Je reposais en ma chambre, installé depuis seulement quelques jours en mes nouvelles pénates, un de ces châteaux anglais qui feignaient le gothique, se targuaient d’imiter une architecture médiévale autant fantasmée qu’idéalisée, édifiés dans la foulée de la vogue des romans de Walter Scott, demeure que j’avais acquise à prix d’or grâce aux royalties engrangées conséquemment au succès de mes œuvres. Écrivain désormais reconnu et apprécié, l’argent me permettait d’assouvir mes envies, mes caprices, mes extravagances, sans que la haute société qui me boudait y trouvât à redire.
C’étaient ces fameuses heures sombres et sinistres propices aux apparitions, aux fantômes. Comme tout châtelain, même hétérodoxe, j’avais des domestiques et, à cause de la fraîcheur automnale, je leur avais demandé non seulement de s’assurer du bon fonctionnement de la chaudière, mais aussi de l’entretien de l’âtre, cette cheminée traditionnelle, aux lourds chenets imités d’on ne savait plus quel style, qui trônait, encombrante et moulurée, en face de mon lit.
Je crois à une théorie commune quoique non scientifique, selon laquelle les vieilles demeures s’imprègnent de la présence de leurs propriétaires successifs. Les murs, les moindres recoins, alcôves et interstices jusqu’aux douves et pignons, agissent telle une plaque photographique, se sensibilisent à l’aura ou aux ondes émises par les cerveaux des hôtes, les mémorisent, non seulement d’une manière imagée, mais aussi, peuvent restituer jusqu’à leurs pensées les plus intimes, jusqu’aux odeurs ou parfums qu’ils ou elles ont exhalé tout au long de leur vie.

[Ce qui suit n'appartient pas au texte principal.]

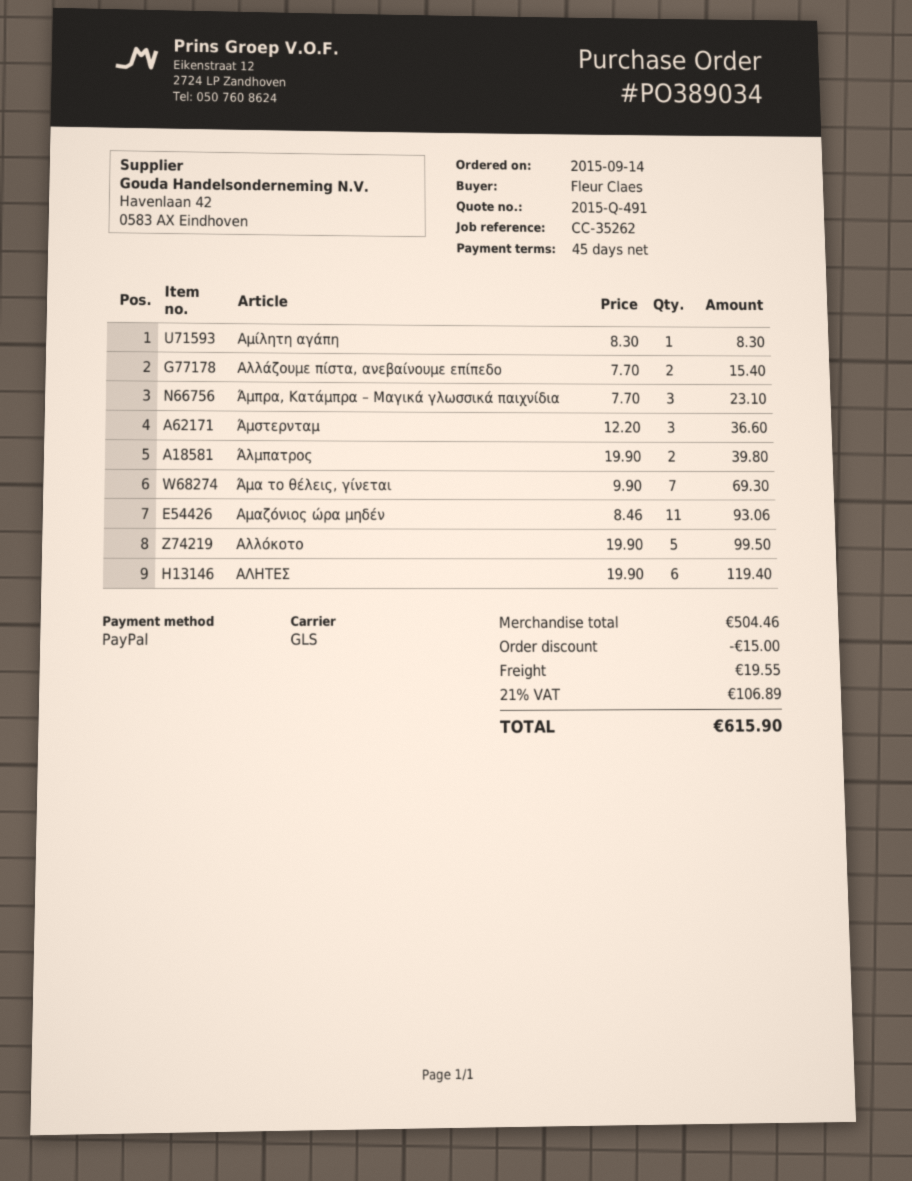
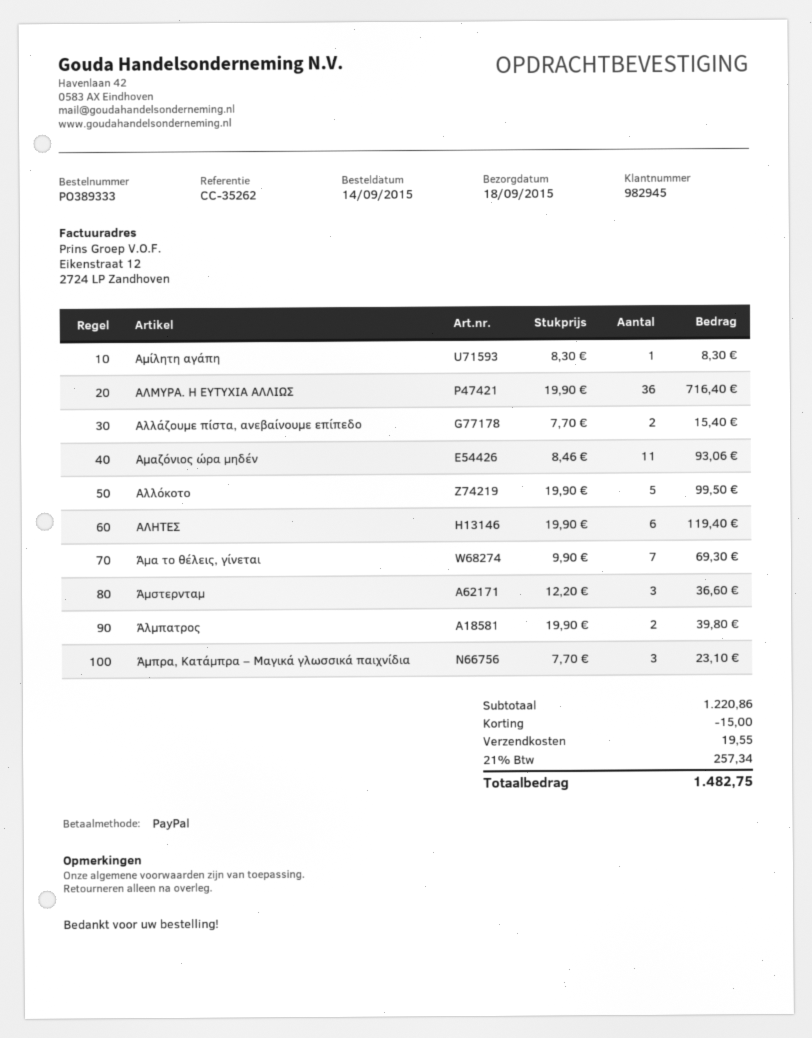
order number: PO389034 -> PO389333
ΑΛΜΥΡΑ. Η ΕΥΤΥΧΙΑ ΑΛΛΙΩΣ: none -> 36 x 19.90 = 716.40
subtotal: 504.46 -> 1220.86
tax: 21% = 106.89 -> 21% = 257.34
total: 615.90 -> 1482.75

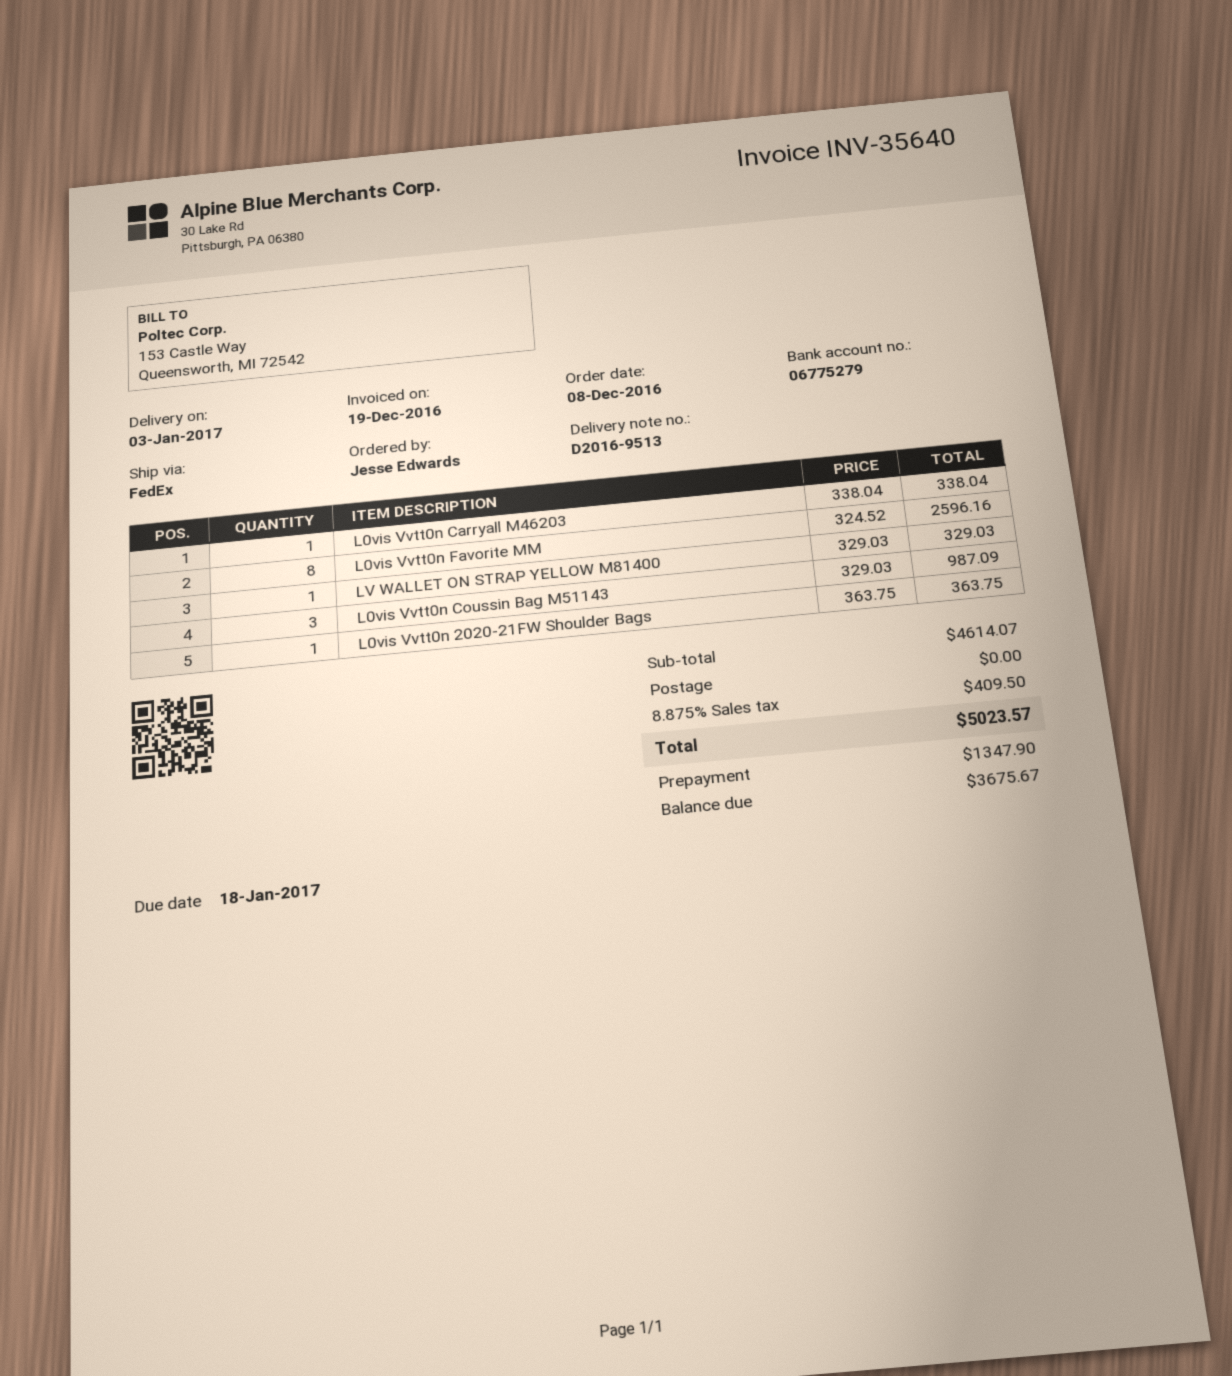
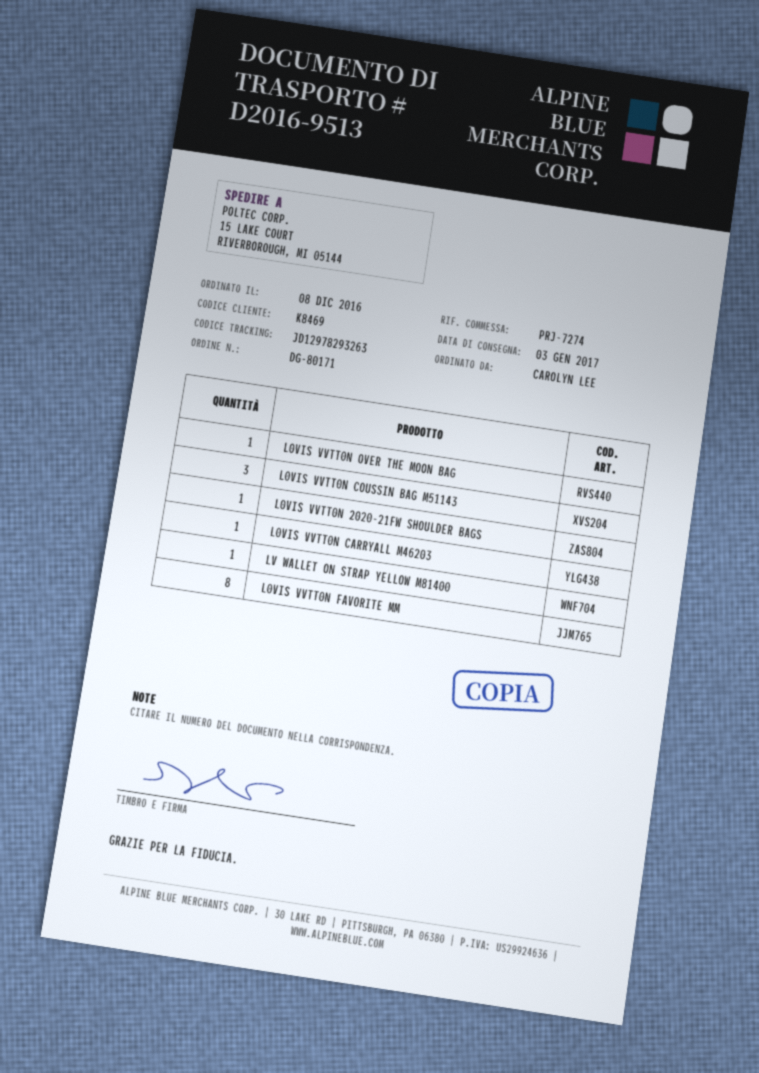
ordered by: Jesse Edwards -> CAROLYN LEE
L0VIS VVTT0N OVER THE MOON BAG: none -> 1

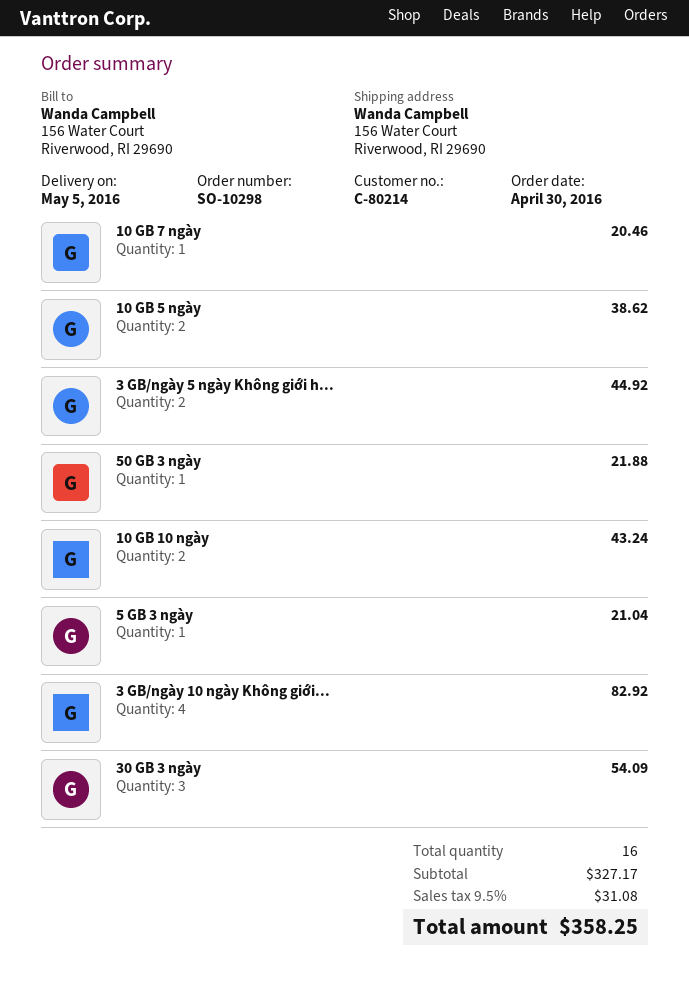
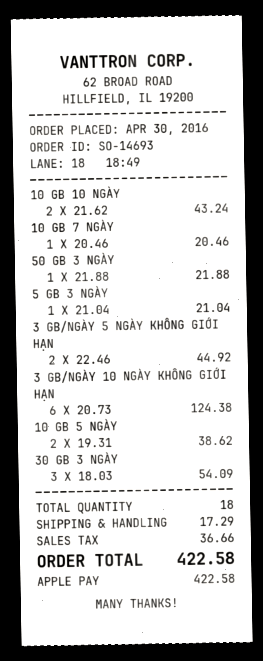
order number: SO-10298 -> SO-14693
3 GB/ngày 10 ngày Không giới...: 4 for 82.92 -> 6 for 124.38
total quantity: 16 -> 18
shipping: none -> 17.29
tax: 31.08 -> 36.66
total: 358.25 -> 422.58

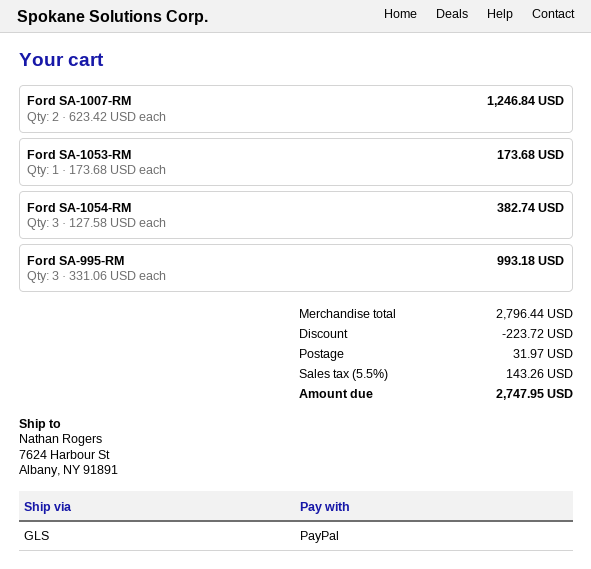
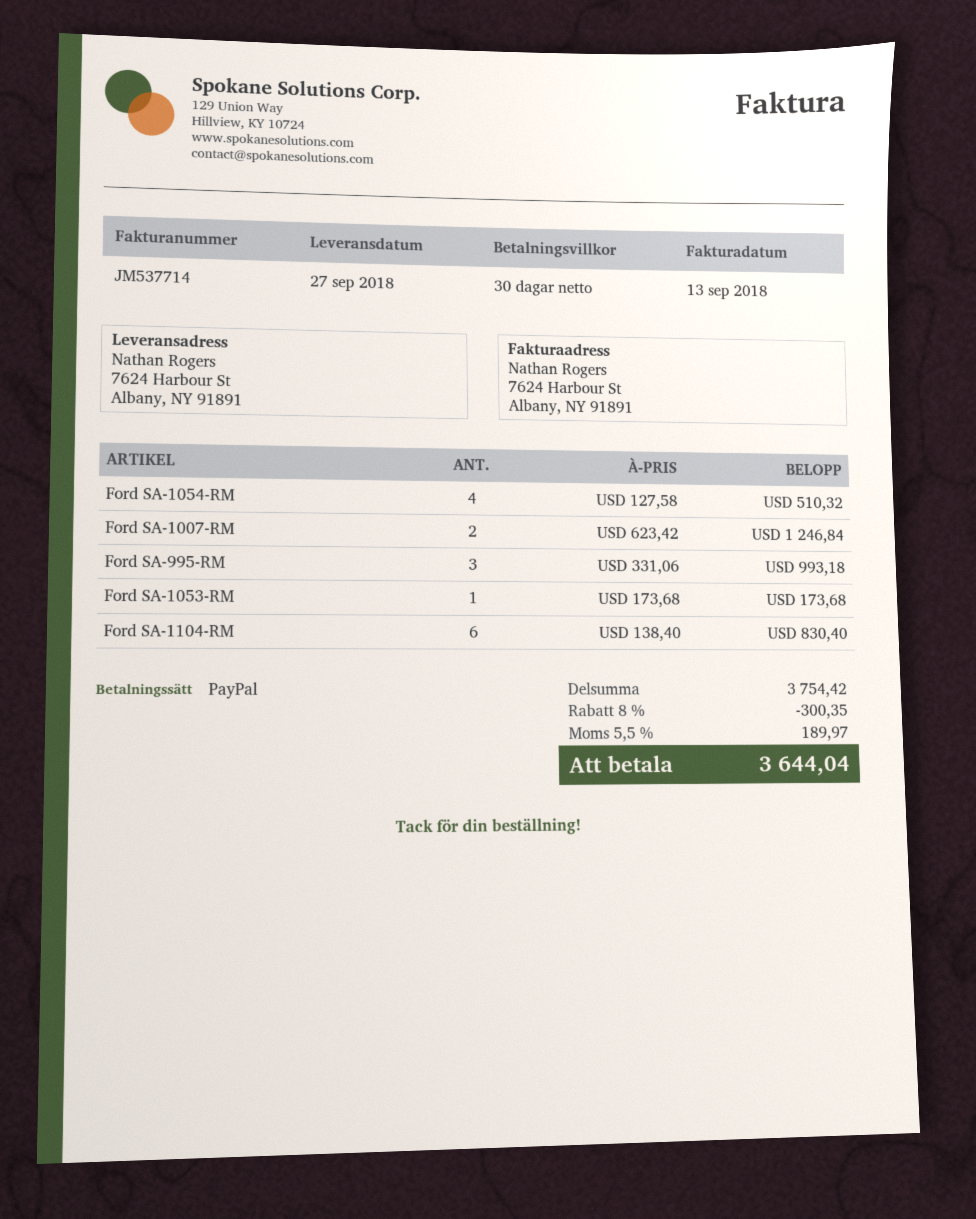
Ford SA-1054-RM: 3 x 127.58 = 382.74 -> 4 x 127.58 = 510.32
Ford SA-1104-RM: none -> 6 x 138.40 = 830.40
subtotal: 2796.44 -> 3754.42
discount: 223.72 -> 300.35
shipping: 31.97 -> none
tax: 5.5% = 143.26 -> 5.5% = 189.97
total: 2747.95 -> 3644.04

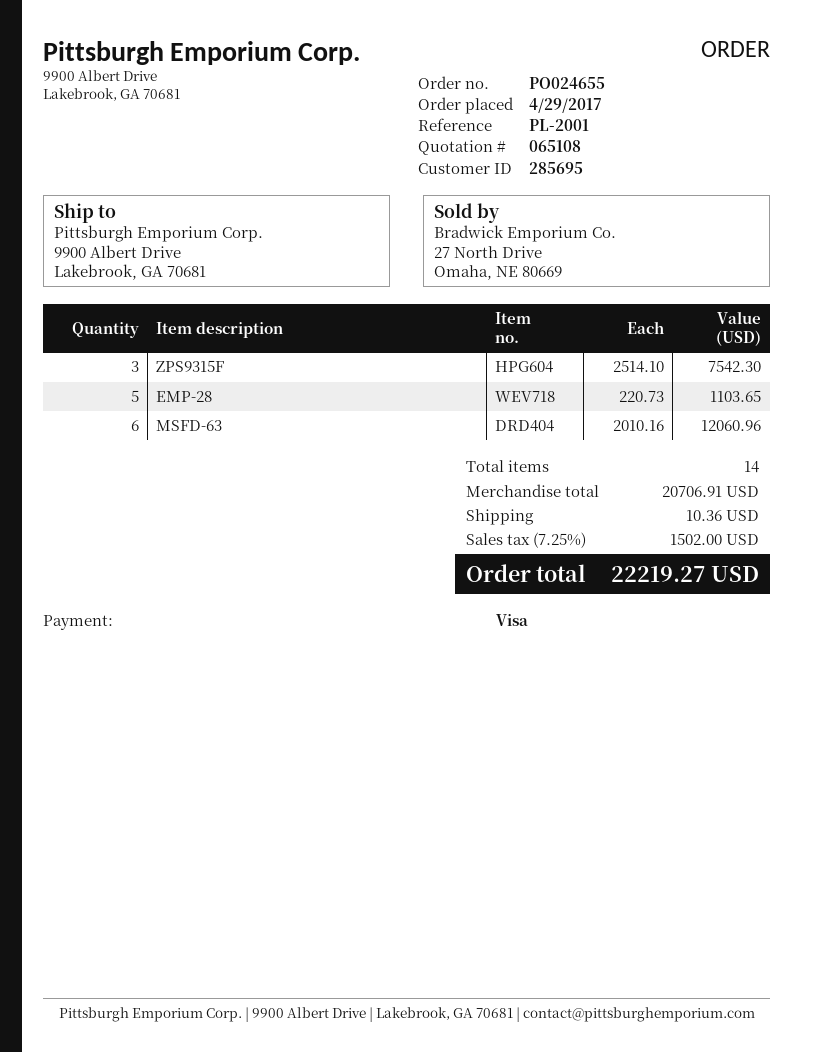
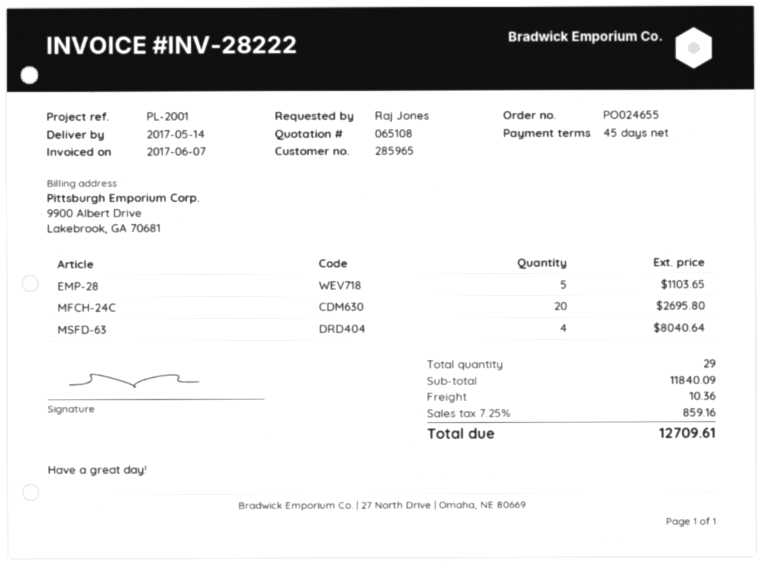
customer number: 285695 -> 285965
ZPS9315F: 3 for 7542.30 -> none
MSFD-63: 6 for 12060.96 -> 4 for 8040.64
MFCH-24C: none -> 20 for 2695.80
total quantity: 14 -> 29
subtotal: 20706.91 -> 11840.09
tax: 7.25% = 1502.00 -> 7.25% = 859.16
total: 22219.27 -> 12709.61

Je ne pense aucunement en émule de Marcel Proust, bien que je sache que ces facultés imprégnatrices propres aux pierres de taille, aux marbres, aux perses, aux capitons, aux tentures, aux tapisseries usées par les ans, aux bois plus ou moins précieux dont sont faits les meubles, appartiennent à cette zone indéfinie de l’extrahumain, de l’extrasensoriel que certains appellent métapsychique. J’étais persuadé que maintes émulsions sensitives s’étaient déjà produites en ces aîtres depuis les cent trente années qui avaient suivi l’édification de ce pseudo castel victorien.            La chambre, espace le plus privé, le plus réservé de l’habitation, clos et secret, incarnait par excellence le haut lieu de l’expression de ces propriétés intrinsèques sensément fantomatiques ou ectoplasmiques. Il ne pouvait s’agir que d’un reflet des âmes mortes, errantes, d’une reproduction ex-nihilo, d’une mimésis recréé, réengendrée, des occupants de l’autre siècle.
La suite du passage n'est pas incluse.